Starmer: I’m prepared to make enemies on the economy
Sir Keir Starmer has said he’s prepared to make enemies to grow the economy, including driving through contentious planning applications.
In the latest in a series of BBC Panorama interviews with the party leaders, the Labour leader denied wanting to wave a “magic wand” to prevent either tax rises or public spending cuts, to deliver on his election promises.
Sir Keir also told Nick Robinson he was “not hostile” to people who used private healthcare, and ruled out rejoining the European Union.
Meanwhile, speaking to journalists at the G7 summit in Italy, Prime Minister Rishi Sunak said he was “going to fight for every single vote until the last day”.
Asked why he thought opinion polls were suggesting some Conservative voters were turning to Reform UK, Mr Sunak said “we’re only halfway through this campaign”.
He also repeated his insistence that “the Conservatives had a “tax-cutting manifesto” whereas Labour was “going to put your taxes up”.
Earlier this week at Labour’s manifesto launch, Sir Keir said his was the party of economic growth and would boost wealth creation.
Nick Robinson suggested the party was trying to disguise an £18bn hole in Treasury funds – equivalent to 10% of the NHS budget – which would need to be filled either by tax rises or spending cuts to public services.
However, Sir Keir said he rejected the choice was simply being “boxed in” between tax and spend because there was another lever, which he said was growth.
“My manifesto is about wealth creation,” he said. “This is a party of wealth creation, of growth.
“Therefore this boxing in that everybody is trying to do… that the only levers available to a Labour government or a Labour prime minister is to put up tax or pull down spending – I reject that – growth is the lever that I intend to pull.”

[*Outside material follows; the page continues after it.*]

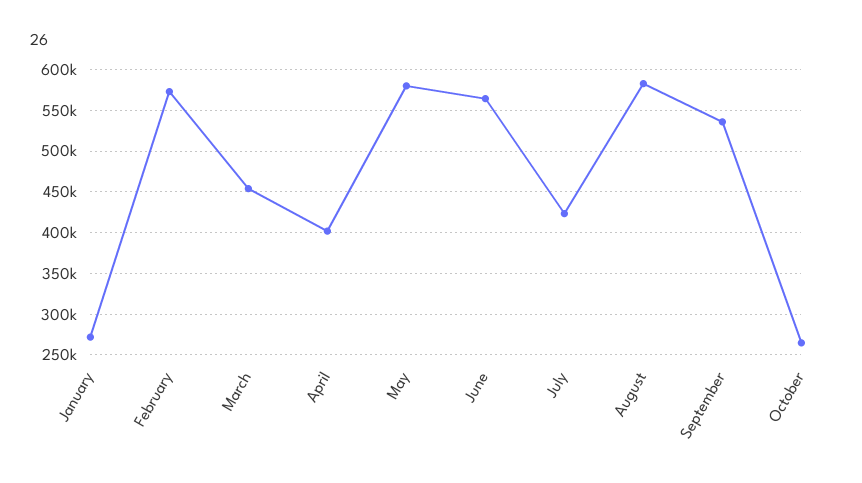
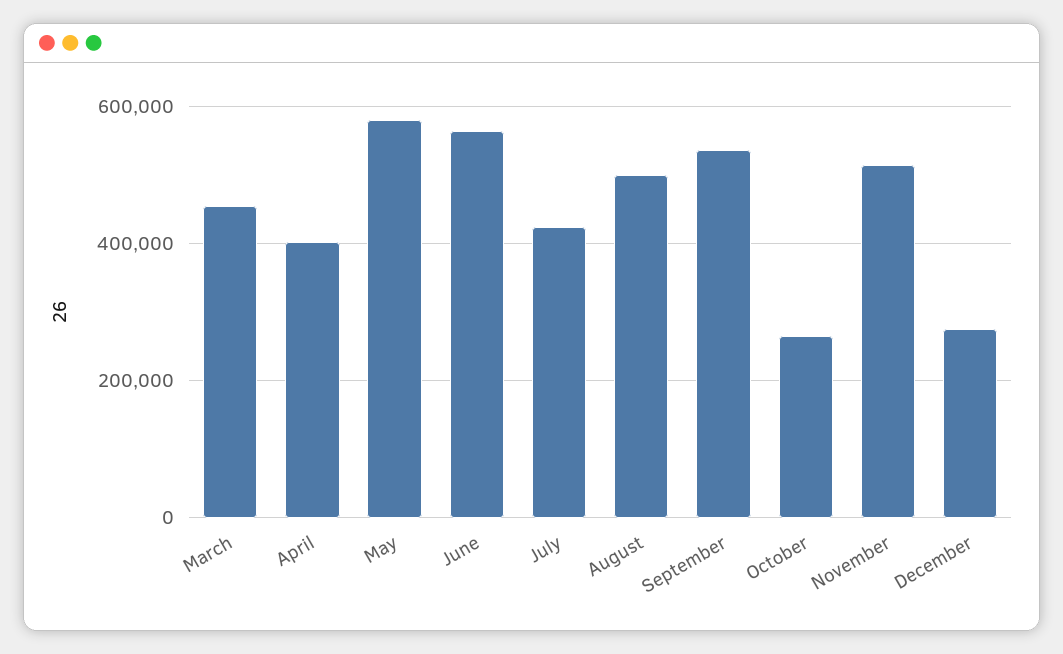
January: 270000 -> none
February: 570000 -> none
August: 580000 -> 500000
November: none -> 520000
December: none -> 280000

Asked if he was trying to “wave the magic wand of growth”, Sir Keir said “it’s not a wand, it’s a plan” and outlined how Labour was focused on how to get rid of blocks to business needs that were preventing economic growth.
The Labour leader gave the example of a wind turbine that could be built in two years but would instead be held up by the planning process for five years – suggesting he would be willing to override objections to new developments.
When Nick Robinson asked if he was prepared to make enemies in order to drive economic growth, Sir Keir replied: “Yes – we’re going to have to be tough.
“We’re going to have to change the way things are done.”
Following the first leaders’ debate, where Sir Keir said he would not use private healthcare himself under any circumstances, Mr Robinson suggested there was some concern the Labour leader thought people who did were “queue jumpers”.
“I’m not hostile in the slightest,” Sir Keir said. “I completely understand why people would go private… because they wanted to get an operation more quickly or get back to work or something else.”
But he defended the NHS as the best performer on acute care saying it was “the very best place to be” for the treatment of life-threatening illness, adding that private hospitals “refer into the NHS for acute care” for that reason.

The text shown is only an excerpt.